Histories of the Hanged by David Anderson & Britain’s Gulag by Caroline Elkins

On 20 October 1952 a state of emergency was declared in Britain’s East African colony of Kenya. It lasted until 1960, and was the most brutal campaign in Britain’s attempt to hold on to its empire after the Second World War. The rebellion was crushed and it is significant that, while the rebels called themselves the Land and Freedom Army, they are remembered as the Mau Mau, the bastardised name given to them by the settlers.

Some 32 white civilians, 63 white military and 527 ‘loyalists’ were killed. In contrast, 11,503 Africans died according to the government (the real toll was probably closer to 30,000). The figure doesn’t include over 1,000 rebels who were hanged. Two new books look at the rebellion from very different angles. David Anderson’s Histories of the Hanged examines the emergency through imperial court transcripts, concentrating on those the British executed. It grasps the major issues and generally condemns the imperialists through their own reports. However, it tends to accept reports on their own terms, including the notorious British government whitewash, the Corfield report. On the other hand Caroline Elkins’s Britain’s Gulag is largely based on interviews with African survivors, and provides an invaluable testament to the real horror of what occurred, though she has a less solid grasp of the background.

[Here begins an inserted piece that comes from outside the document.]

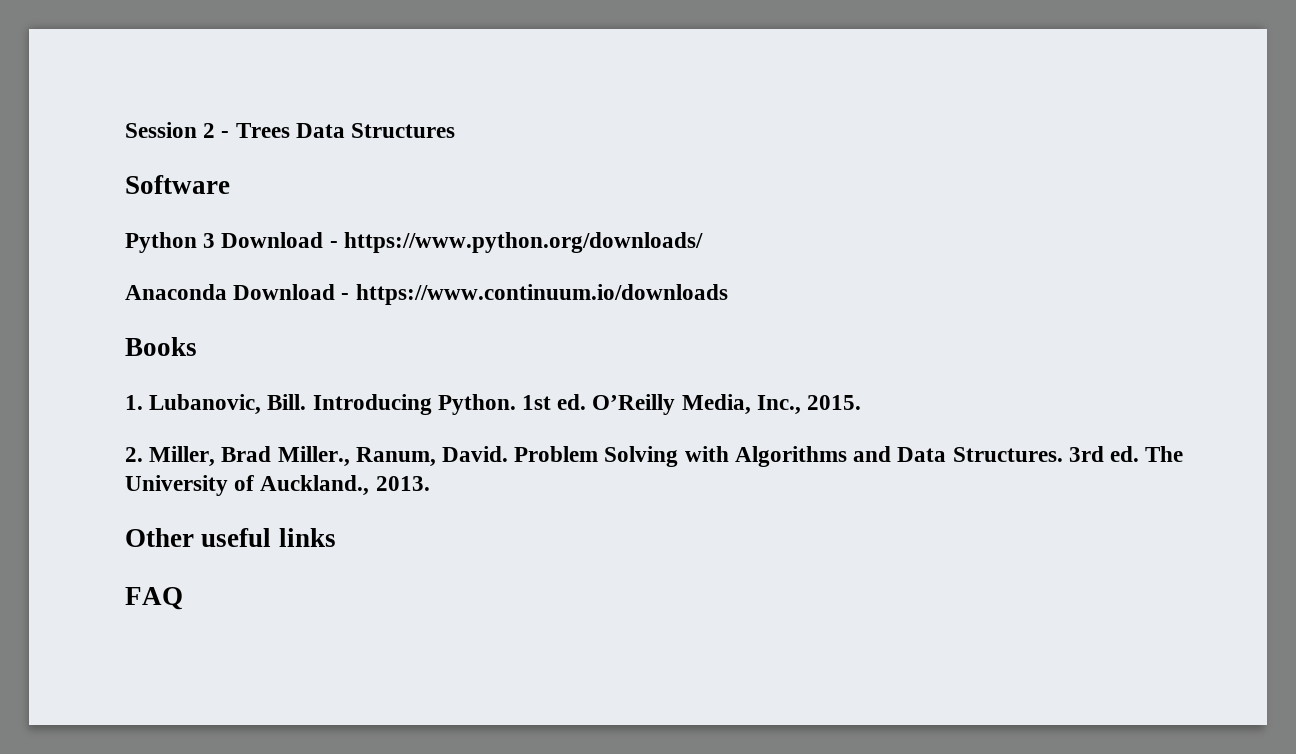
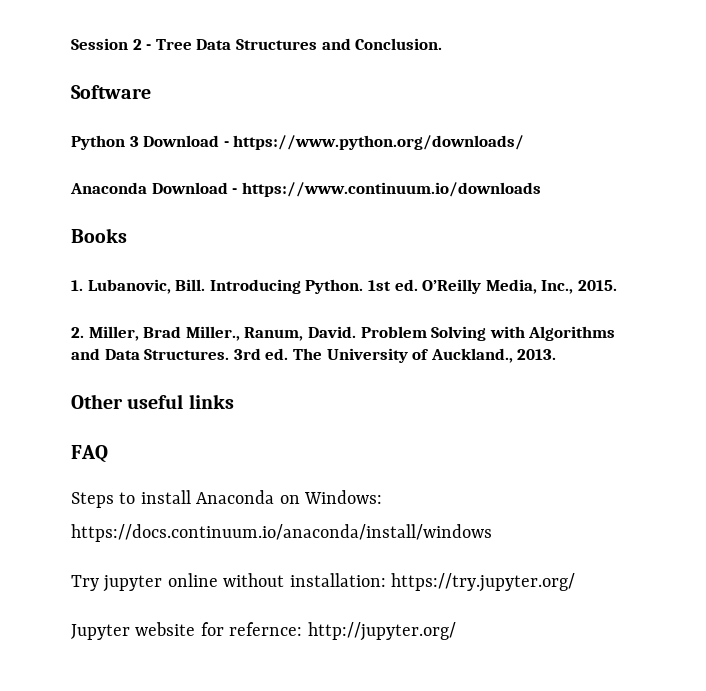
[235,123,290,138] Trees -> [155,39,192,50] Tree
(456, 130) none -> [321,38,443,50] and Conclusion.
(183, 598) none -> [71,490,382,508] [71,524,492,542] [71,573,575,592] [71,622,456,641] // Steps to install Anaconda on Windows: https://docs.continuum.io/anaconda/install/windows // Try jupyter online without installation: https://try.jupyter.org/ // Jupyter website for refernce: http://jupyter.org/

British conquest of the colony started in the 1890s. By 1908, Winston Churchill, not usually squeamish, commented, ‘It looks like butchery… Surely it cannot be necessary to go on killing these defenceless people on such an enormous scale.’ Having subdued Kenya, the British preferred to rule indirectly. Since the local people had no chiefs, the British appointed their own. Many of these became very wealthy by appropriating land in the ‘African reserves’.

Meanwhile the British took the best arable land – what became known as the White Highlands. The Kikuyu people were most affected by this as they had lived in the Highlands. Africans returning from the Second World War found that their situation had not improved, but was actually deteriorating. The Kenya government planned to encourage white ex-soldiers to immigrate by offering good farming land, while demobbed Africans could find neither land nor work.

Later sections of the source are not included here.